Segundo o defensor, houve falha na prestação do serviço à aposentada, devido à falta de medidas de proteção e vigilância no interior do ônibus, “expondo os passageiros a risco inaceitável”.

“Pagou pra entrar no ônibus, tem que ter segurança […] Eu exijo o meu direito, sim, de ser humano […] Eu não quero nada que é dos outros. O que eu tenho passado, o que eu estou passando, é só Deus na minha vida”, desabafa Maria Adelina.

“O trauma vivido pela autora extrapola em muito os limites do suportável. Além das lesões físicas, que deixaram sequelas permanentes e comprometimento funcional, a autora passou a conviver com intenso abalo emocional, sentimentos de angústia, medo, tristeza profunda e sensação de abandono pelo poder público”, acrescenta o advogado na ação.

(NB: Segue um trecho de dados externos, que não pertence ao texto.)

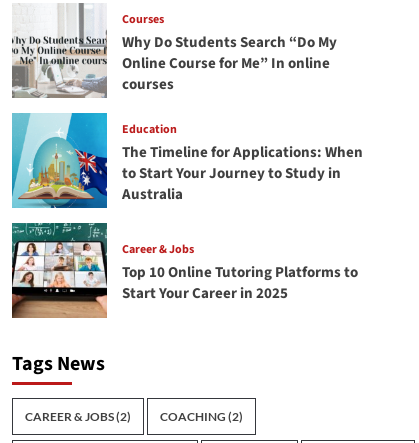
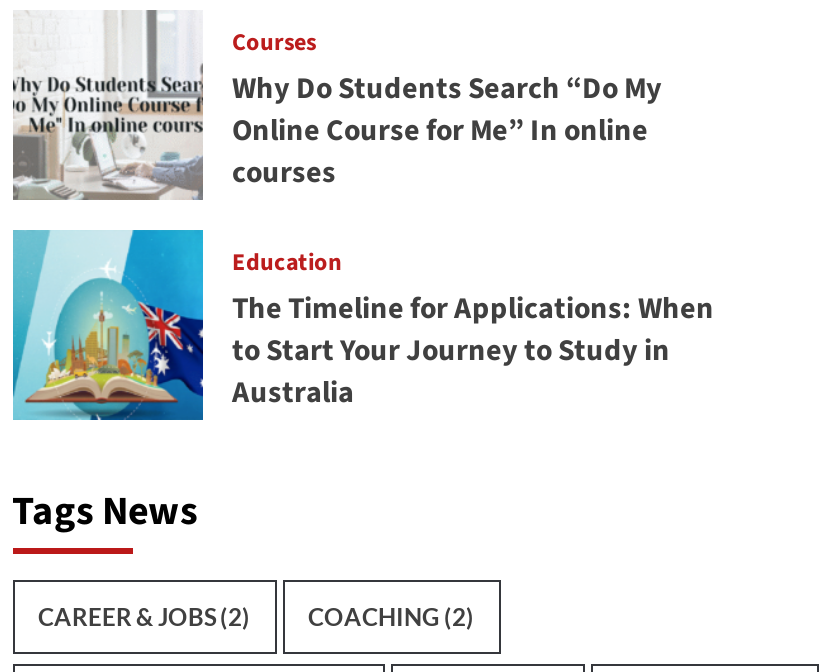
- [image]
- Career & Jobs
- Top 10 Online Tutoring Platforms to
- Start Your Career in 2025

Autor do ataque foi internado

O autor do ataque no ônibus foi internado em clínica psiquiátrica após laudo apontar que ele sofre de esquizofrenia e “transtorno mental e/ou de comportamento devido à dependência de álcool”.

“Se ele tinha doença mental e ele bebesse, não era pra fazer uma barbaridade”, comenta a vítima do ataque.

O QUE DIZ A PREFEITURA

À DE, a Prefeitura de Piracicaba informou que, na ação, defende a “ilegitimidade de parte”, que é quando a parte processada considera que não deveria ser elencada como ré. Isso ocorre porque, na ação, a prefeitura diz que a responsabilidade é da concessionária Tupi, contratada para prestar o serviço de transporte.

A administração municipal também argumentou que o suporte dado à vítima se iniciou durante a ocorrência dos fatos, com rápida intervenção da Guarda Civil, que imobilizou e prendeu em flagrante o criminoso; e com o imediato socorro, transporte e atendimento das vítimas nas unidades de saúde da rede municipal e estadual.

Ainda segundo a prefeitura, a rede de saúde (inclusive a mental) estava à disposição de Maria Adelina.

“No dia dos fatos ocorreram crimes, e a investigação se deu na Justiça Pública, sendo que o autor das facadas foi declarado como inimputável por insanidade mental, com base em dois laudos periciais”, finalizou.

O QUE DIZ A CONCESSIONÁRIA

Ao DE, a Tupi comunicou que lamenta pelo ocorrido e argumentou que “não possui qualquer responsabilidade por atos de terceiro e que o criminoso já foi processado e punido na esfera criminal”.

No processo, a empresa alegou que se tratou de um “fato de terceiro e invencível”, e sustentou que o contrato firmado com a prefeitura não prevê qualquer responsabilidade da concessionária por atos dos usuários nos terminais e veículos.

A empresa ainda argumentou que a reparação à aposentada deveria ter sido definida na ação criminal contra o autor do ataque. “A obrigação da concessionária é de transporte e não de segurança pública”, acrescentou.

A Tupi ainda afirmou que faltam provas sobre os danos sofridos pela passageira e pediu a redução do valor de indenização solicitado por considerá-lo “desproporcional”.